*Your objective*: Please reproduce all entries word for word and omit their pictures.

--

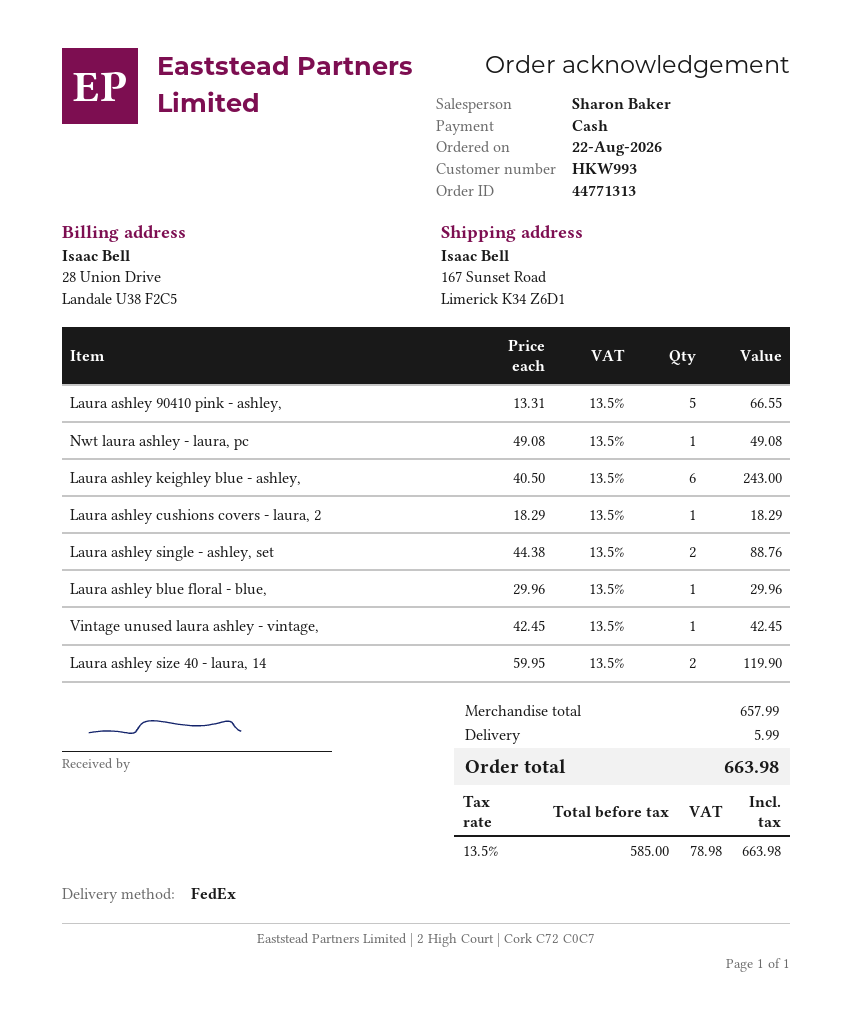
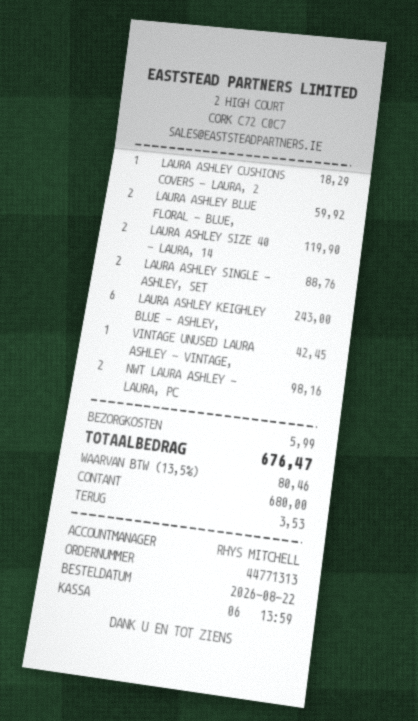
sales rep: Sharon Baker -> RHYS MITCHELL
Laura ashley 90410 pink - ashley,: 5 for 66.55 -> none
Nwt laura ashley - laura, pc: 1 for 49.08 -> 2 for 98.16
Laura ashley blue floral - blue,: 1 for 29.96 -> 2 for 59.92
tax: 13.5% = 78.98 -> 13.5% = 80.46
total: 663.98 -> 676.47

--

*Answer area*:
sales rep: Sharon Baker -> RHYS MITCHELL
Laura ashley 90410 pink - ashley,: 5 for 66.55 -> none
Nwt laura ashley - laura, pc: 1 for 49.08 -> 2 for 98.16
Laura ashley blue floral - blue,: 1 for 29.96 -> 2 for 59.92
tax: 13.5% = 78.98 -> 13.5% = 80.46
total: 663.98 -> 676.47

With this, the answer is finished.